Para Maíra Fernandes, a questão do estudo e do trabalho devia ser prioridade no país. “Devia ser política prioritária, de fato, no sistema penitenciário. E é tão fácil fazer isso com parcerias adequadas. Lembrando que, pela Lei de Execução Penal, o trabalho do preso é remunerado. E é importante que seja remunerado para que ele, quando saia do presídio, possa ter uma reserva financeira, uma renda mínima, para recomeçar sua vida. Não adianta ele sair do presídio pela porta da frente e não ter o dinheiro nem da passagem.”




Unidade de referência no Brasil





O Paraná é um dos estados com o maior percentual de presos que estudam (36,3%) e que trabalham (30,7%). Na Unidade de Progressão do Complexo Penitenciário de Piraquara, por exemplo, todos os presos estudam e trabalham. São cerca de 300 detentos na unidade, que tem apenas dois anos e já virou referência no país.


Para ser admitido no local, o preso não pode ter cometido crimes violentos. Além disso, a ficha criminal é analisada e passa pela avaliação de uma equipe multidisciplinar.


Ao trabalhar e estudar, o detento consegue reduzir a pena e também ganha um salário mínimo. Parte do valor pode ser destinado à família dele, fora do presídio. No local, existe uma biblioteca que é organizada pelos próprios presos. A cada livro lido, há quatro dias de remição de pena.

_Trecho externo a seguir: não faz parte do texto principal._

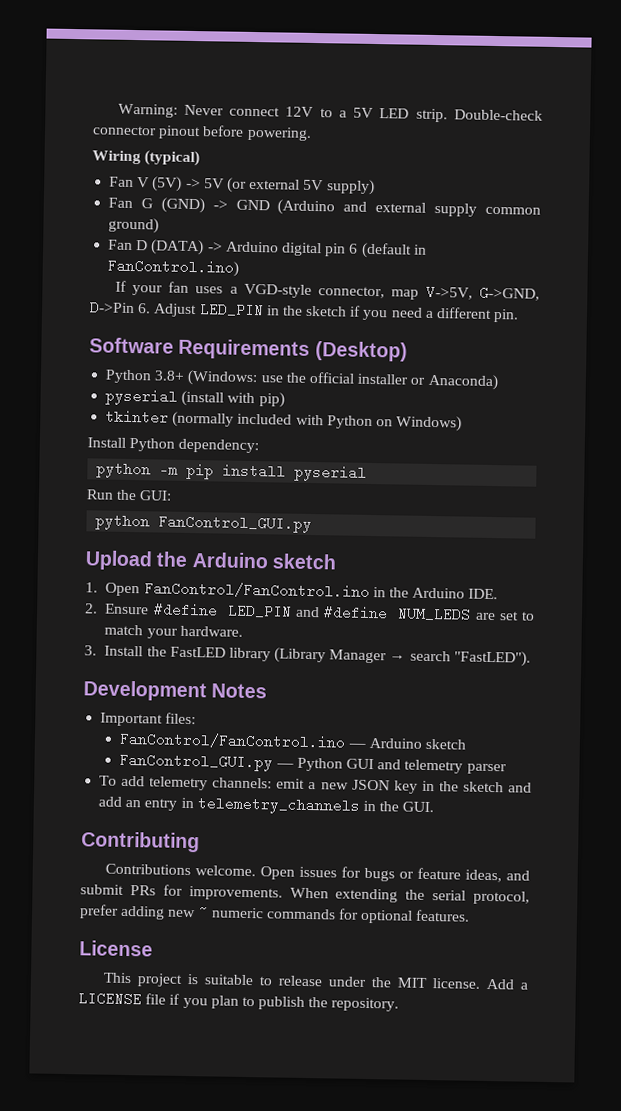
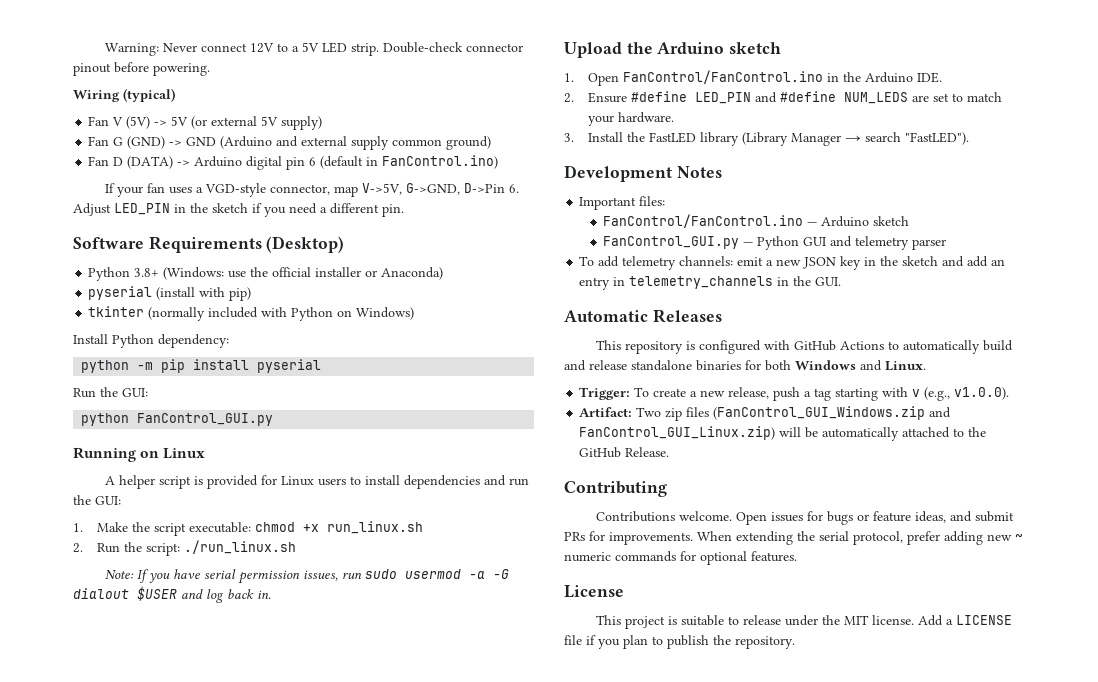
+ Running on Linux
+ A helper script is provided for Linux users to install dependencies and run the GUI:
+ 1. Make the script executable: chmod +x run_linux.sh
+ 2. Run the script: ./run_linux.sh
+ Note: If you have serial permission issues, run sudo usermod -a -G dialout $USER and log back in.
+ Automatic Releases
+ This repository is configured with GitHub Actions to automatically build and release standalone binaries for both Windows and Linux.
+ Trigger: To create a new release, push a tag starting with v (e.g., v1.0.0).
+ Artifact: Two zip files (FanControl_GUI_Windows.zip and FanControl_GUI_Linux.zip) will be automatically attached to the GitHub Release.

A taxa de reincidência dos presos que saem do local é de apenas 5%.


Todos os presos da Unidade de Progressão do Complexo Penitenciário de Piraquara (PR) estudam e trabalham — Foto: Danilo Pousada/GloboNews


Outras dez unidades semelhantes estão sendo implantadas no estado.

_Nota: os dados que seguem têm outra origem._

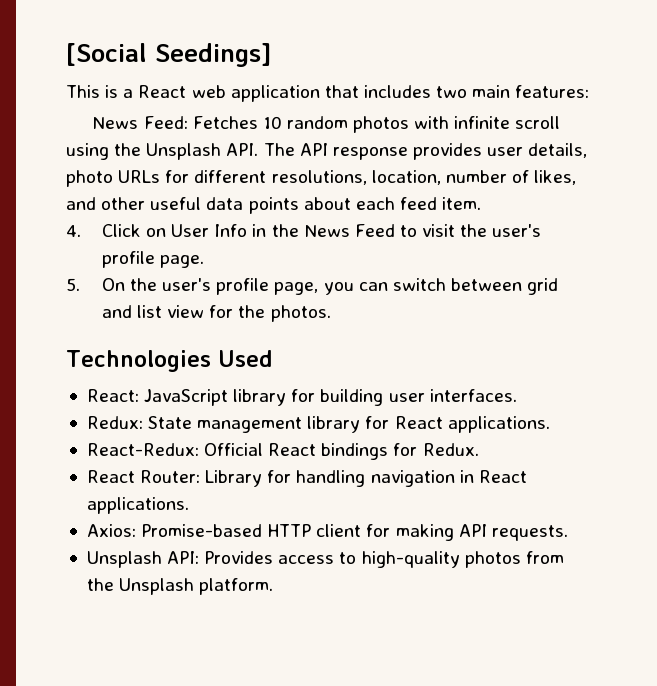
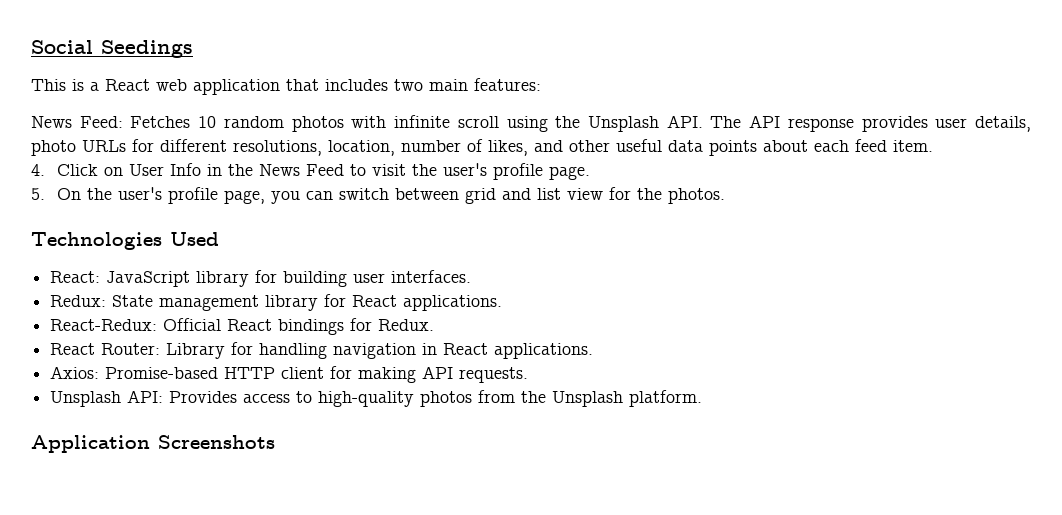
- [Social Seedings]
+ Social Seedings
+ Application Screenshots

Ruy Mugiati, desembargador e supervisor do Grupo de Monitoramento e Fiscalização do Sistema Carcerário e Socioeducativo do TJ-PR, diz que se trata de um processo de construção. “Todas as pessoas que visitam a unidade se sentem bem. Porque o ambiente dessa unidade é de construção, e não só do prédio, mas, principalmente, dentro das pessoas. Isso é perceptível. Na sala de aula, no canteiro de trabalho, no local de diversão, no culto ecumênico.”


“Quando saírem daqui, elas vão sair melhores que elas entraram no sistema. É isso que um sistema penitenciário tem que entregar à sociedade como resultado do seu trabalho, essa promessa tem que ser cumprida, para que esse sistema seja efetivamente um sistema de segurança, e não uma escola do crime, porque a sociedade tem que perceber que sustentar uma escola do crime é um fator de grande insegurança, porque ela passa a fazer parte do círculo de violência que atinge a sociedade.”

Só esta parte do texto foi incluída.